Several state agencies the project has in mind are already CLEE funders and partners, including those focused on fire safety, water resources, environmental protection, and energy. Describing the center as an honest broker widely trusted to act in the public interest, Yost sees it well positioned to make a lasting impact.
“CLEE has the experience to develop thoughtful policy proposals and to evaluate proposals that are brought to them,” he says. “The goal of the Ideas to Action Fund is to turn good ideas — regardless of their source — into actions that legislators can take in CLEE’s areas of focus. The center’s priorities, including taking rapid action to address climate change, align with our own.”
In the spotlight
Yost and Bedsworth note that the federal system looks to states and localities to act as laboratories to experiment with new initiatives, and that any successful policy started in California stands a viable chance to be duplicated in other states, federally, or even internationally.
“CLEE is fortunate to be located in California, where we have robust policy frameworks and broad public and political support for environmental action,” Bedsworth says. “This allows us to really dig in on the nitty gritty of implementation and test and develop approaches that can be a model for other places. We hope that as we grow this new program, we’ll be able to reach policy audiences in California and beyond.”
Yost hopes the gift inspires others to offer pro bono assistance for climate nonprofits, spur their law firms to help CLEE develop new regulatory approaches, become involved in local community efforts on housing, building codes, and energy choice providers, and contribute financially.

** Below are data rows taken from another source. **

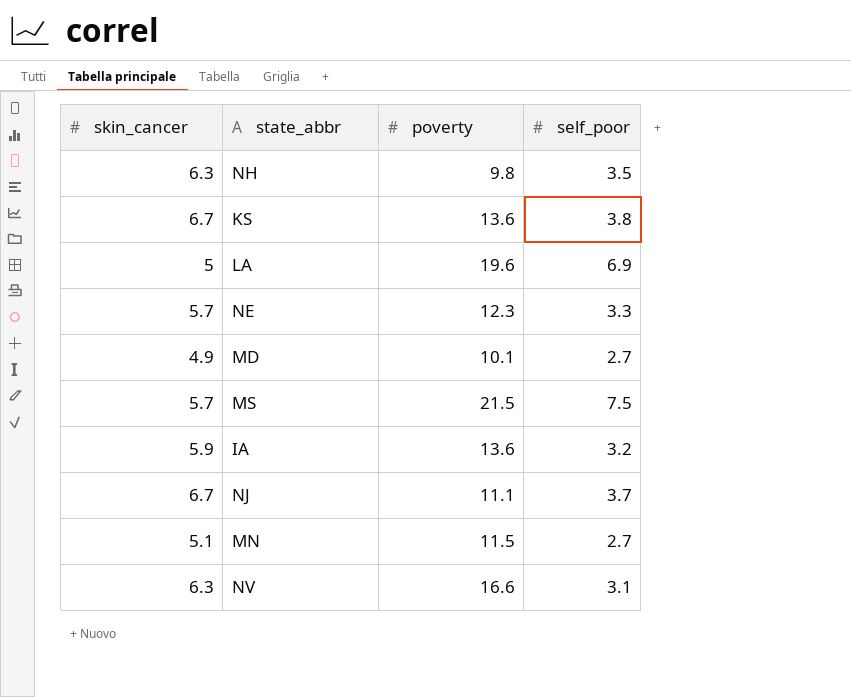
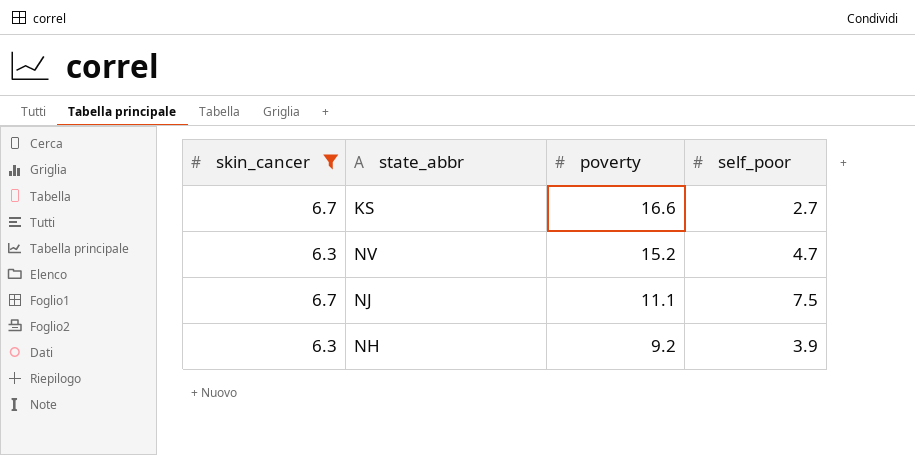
filter: none -> skin_cancer >= 6.3
row order: none -> poverty descending
KS | poverty: 13.6 -> 16.6
KS | self_poor: 3.8 -> 2.7
NV | poverty: 16.6 -> 15.2
NV | self_poor: 3.1 -> 4.7
NJ | self_poor: 3.7 -> 7.5
NH | poverty: 9.8 -> 9.2
NH | self_poor: 3.5 -> 3.9

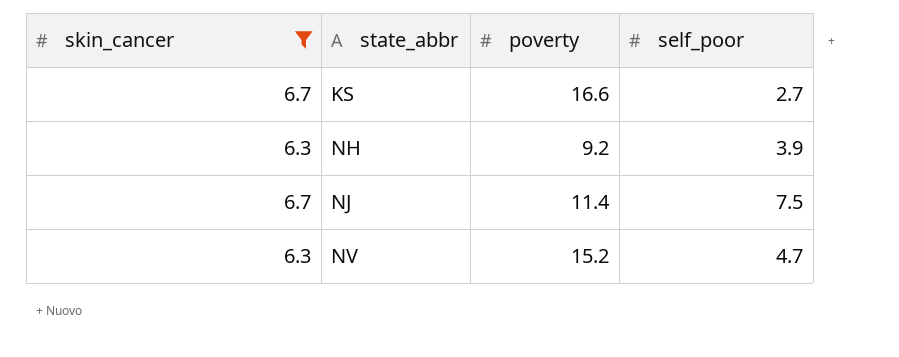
row order: poverty descending -> state_abbr ascending
NJ | poverty: 11.1 -> 11.4

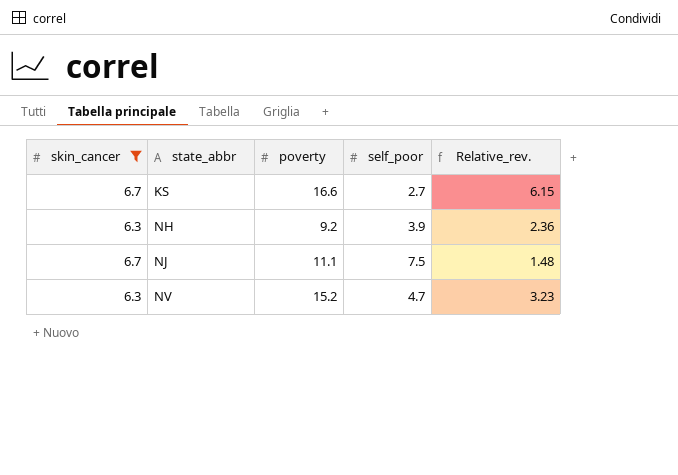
column Relative_rev. | formula: none -> [poverty] / [self_poor]
NJ | poverty: 11.4 -> 11.1

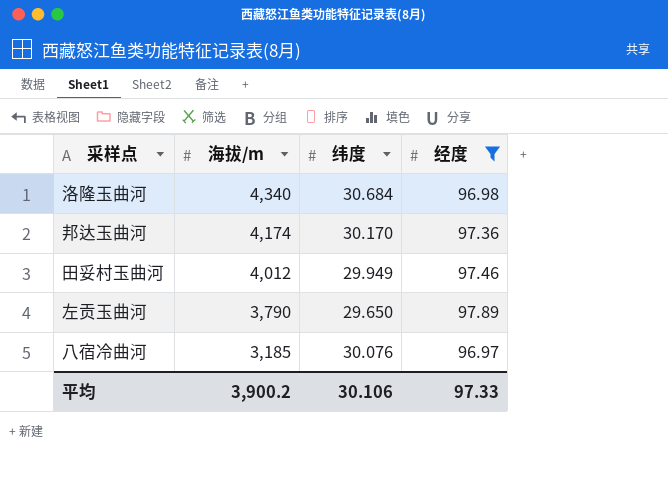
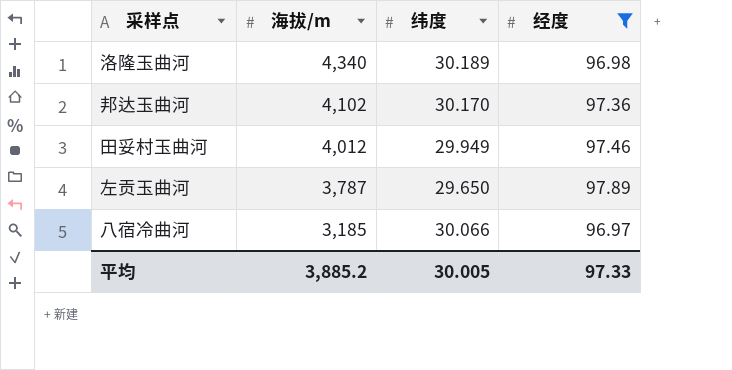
洛隆玉曲河 | 纬度: 30.684 -> 30.189
邦达玉曲河 | 海拔/m: 4,174 -> 4,102
左贡玉曲河 | 海拔/m: 3,790 -> 3,787
八宿冷曲河 | 纬度: 30.076 -> 30.066
平均 | 海拔/m: 3,900.2 -> 3,885.2
平均 | 纬度: 30.106 -> 30.005

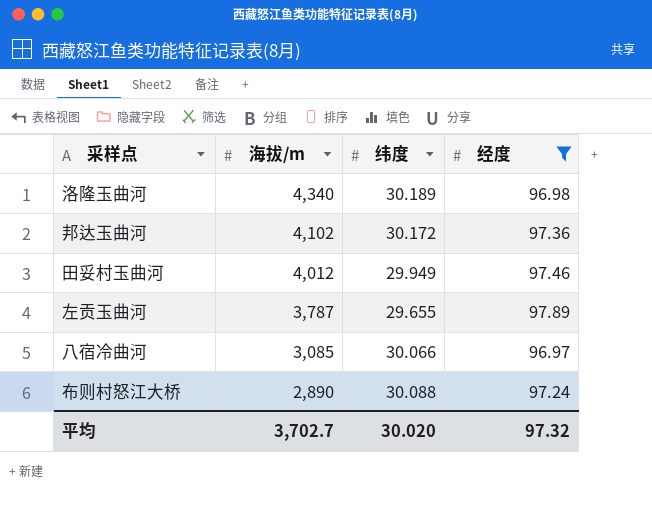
邦达玉曲河 | 纬度: 30.170 -> 30.172
左贡玉曲河 | 纬度: 29.650 -> 29.655
八宿冷曲河 | 海拔/m: 3,185 -> 3,085
row 布则村怒江大桥: none -> 2,890 | 30.088 | 97.24
平均 | 海拔/m: 3,885.2 -> 3,702.7
平均 | 纬度: 30.005 -> 30.020
平均 | 经度: 97.33 -> 97.32

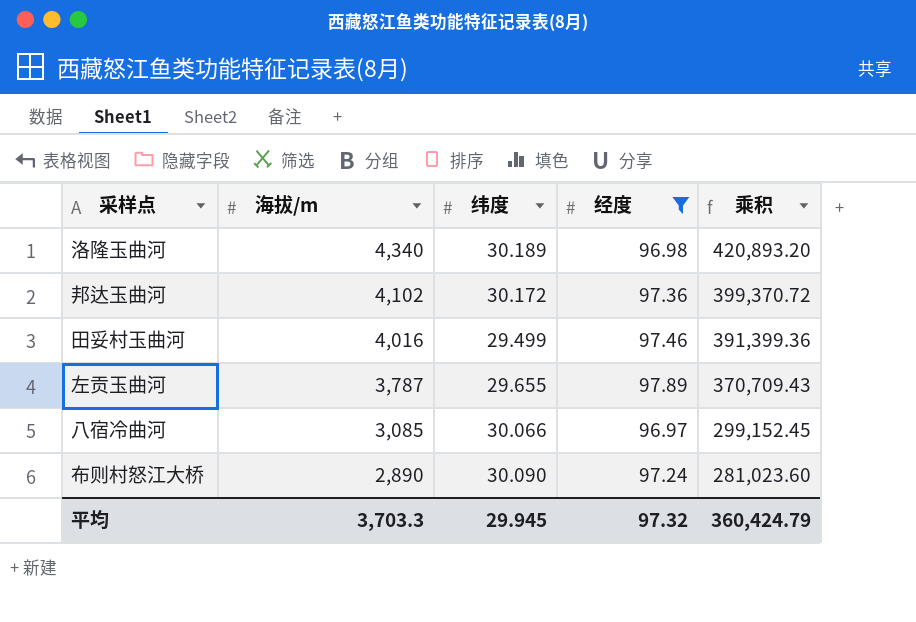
column 乘积 | formula: none -> [海拔/m] * [经度]
田妥村玉曲河 | 海拔/m: 4,012 -> 4,016
田妥村玉曲河 | 纬度: 29.949 -> 29.499
布则村怒江大桥 | 纬度: 30.088 -> 30.090
平均 | 海拔/m: 3,702.7 -> 3,703.3
平均 | 纬度: 30.020 -> 29.945

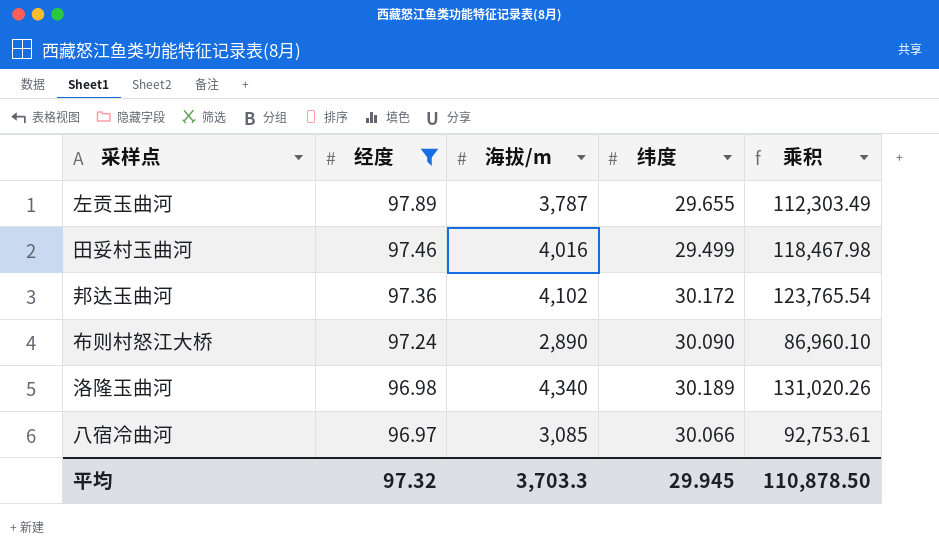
row order: 海拔/m descending -> 经度 descending
column 经度 | position: 4 -> 2
column 乘积 | formula: [海拔/m] * [经度] -> [海拔/m] * [纬度]
平均 | 乘积: 360,424.79 -> 110,878.50

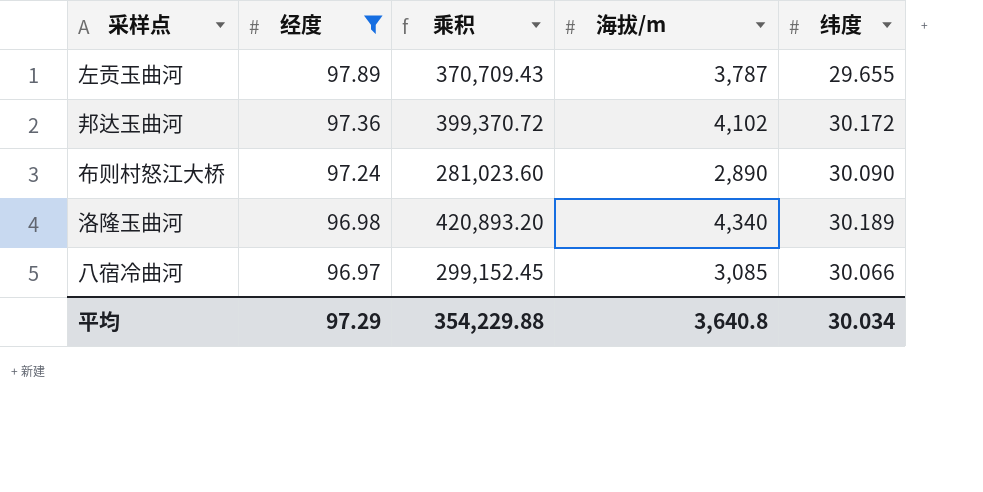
column 乘积 | formula: [海拔/m] * [纬度] -> [经度] * [海拔/m]
column 乘积 | position: 5 -> 3
row 田妥村玉曲河: 97.46 | 4,016 | 29.499 | 118,467.98 -> none
平均 | 经度: 97.32 -> 97.29
平均 | 乘积: 110,878.50 -> 354,229.88
平均 | 海拔/m: 3,703.3 -> 3,640.8
平均 | 纬度: 29.945 -> 30.034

“This is an all hands on deck moment for climate given the relatively slow pace of action up to this decade,” Yost says. “Each tenth of a degree matters and we’re not doing enough to limit warming. The good news is that many solutions — clean technologies and increasingly effective policies — are coming into view.
“Increasingly, the public sees the need for action and their elected officials are willing to act if they have well-designed policy options presented to them.”